Bookmarklets

This is my tiny collection of bookmarklets, both as compressed links and readable source code. If you're already familiar with what bookmarklets are and how to use them, then you can skip down to the headings below. Each one is a bookmarklet I wrote to help when I'm surfing and developing for the web. If not, read on for a brief overview of what they are and how to use them.

Bookmarklets are URIs that sit in the javascript scheme. This scheme is honoured by most user agents to indicate that the data following the scheme represents executable JavaScript that can be run in the context of the current page. This is of course powerful, and as such formidable. As a result some user agents have taken steps to gate access to this functionality. You may have to enable them in your user agent and/or be sure that your bookmarks really do start with the javascript: prefix when you try to save them. It should be possible though on any dominant user agent.
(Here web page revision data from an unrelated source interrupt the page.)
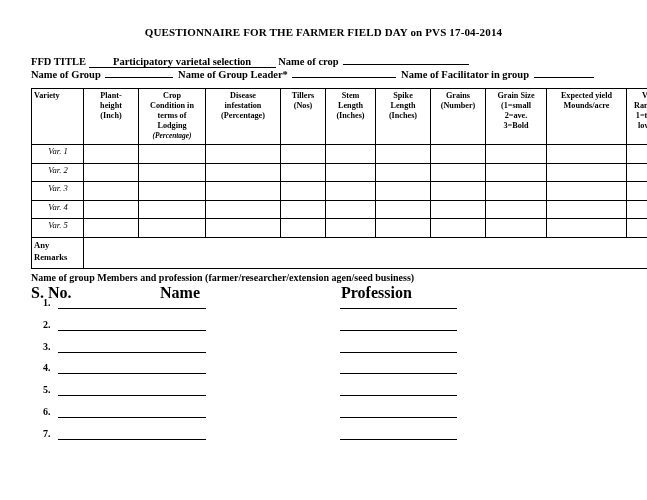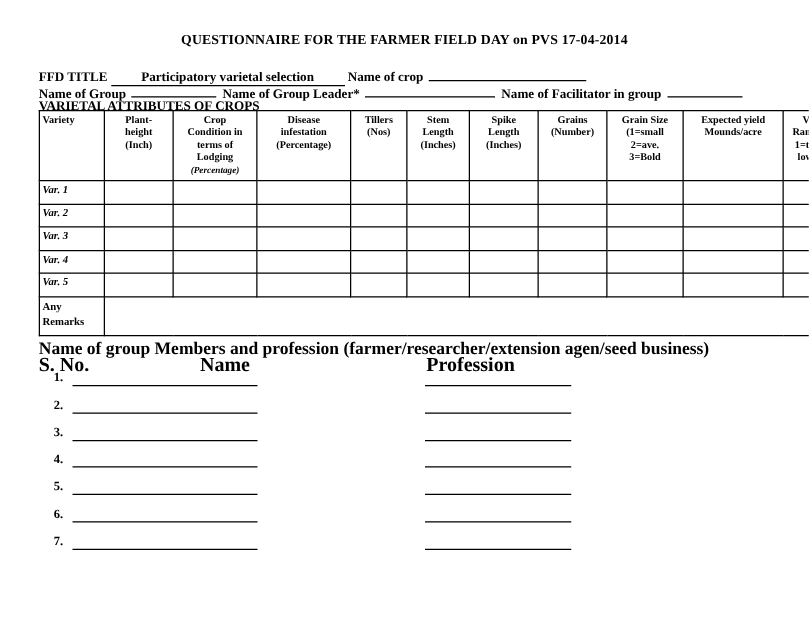"VARIETAL ATTRIBUTES OF CROPS" div.section-label { html: <div>VARIETAL ATTRIBUTES OF CROPS</div> -> none }
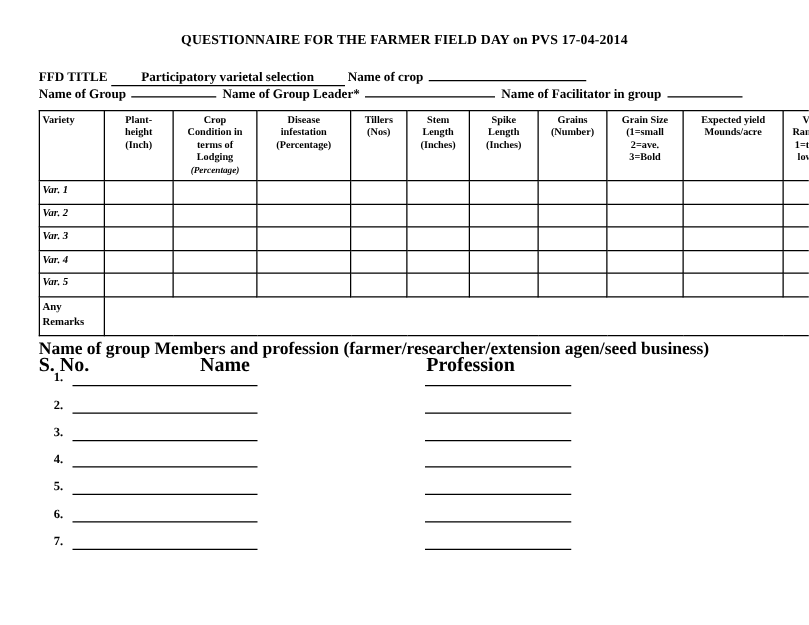"Var. 1" .attr-table td.rowlabel { font-weight: bold -> normal; text-align: none -> center }
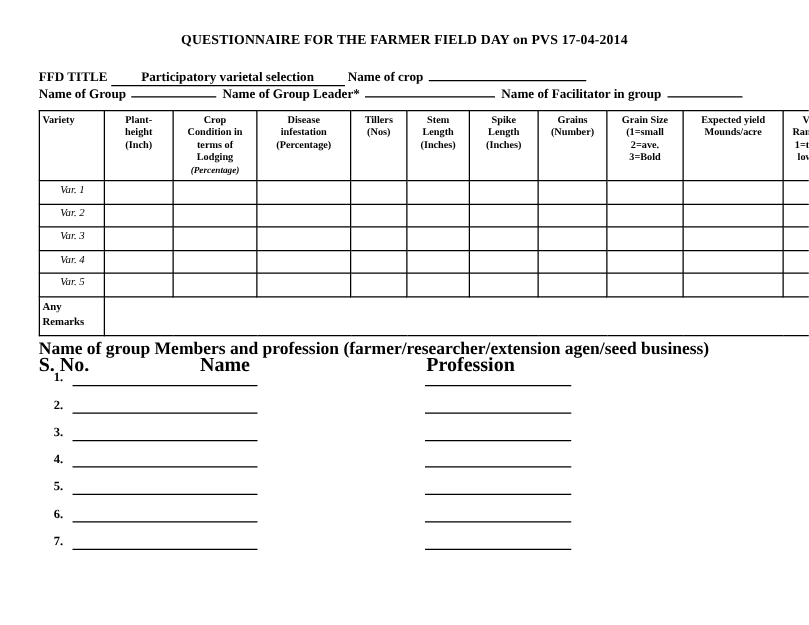"Name of group Members and" .members-title { font-size: 14px -> 10px }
It is worth understanding that any bookmarklet you run has the ability to completely impersonate you on the page. The user agents are guarding this functionality because people have been phished into running bookmarklets that steal their credentials to popular websites. As a good rule of thumb, be suspicious of any bookmarklet that loads scripts from elsewhere as they're harder to audit and can be changed to include malicious functionality at any point in the future. As always, if you don't trust it, don't run it.

The best way to use bookmarklets is by running around with your bookmark toolbar enabled at all times. Many user agents have begun to hide this by default or only show it on blank tabs. It should be possible to configure it to always show this. Finally, with all that out of the way, you should only have to drag a bookmarklet link (like the headings on this page) into your bookmark toolbar and then click to use it on any page. Neat, right? They're kind of like an add-on/extension without all the hassle of installing it or letting it run in the background on every page you visit. It only runs when you click it.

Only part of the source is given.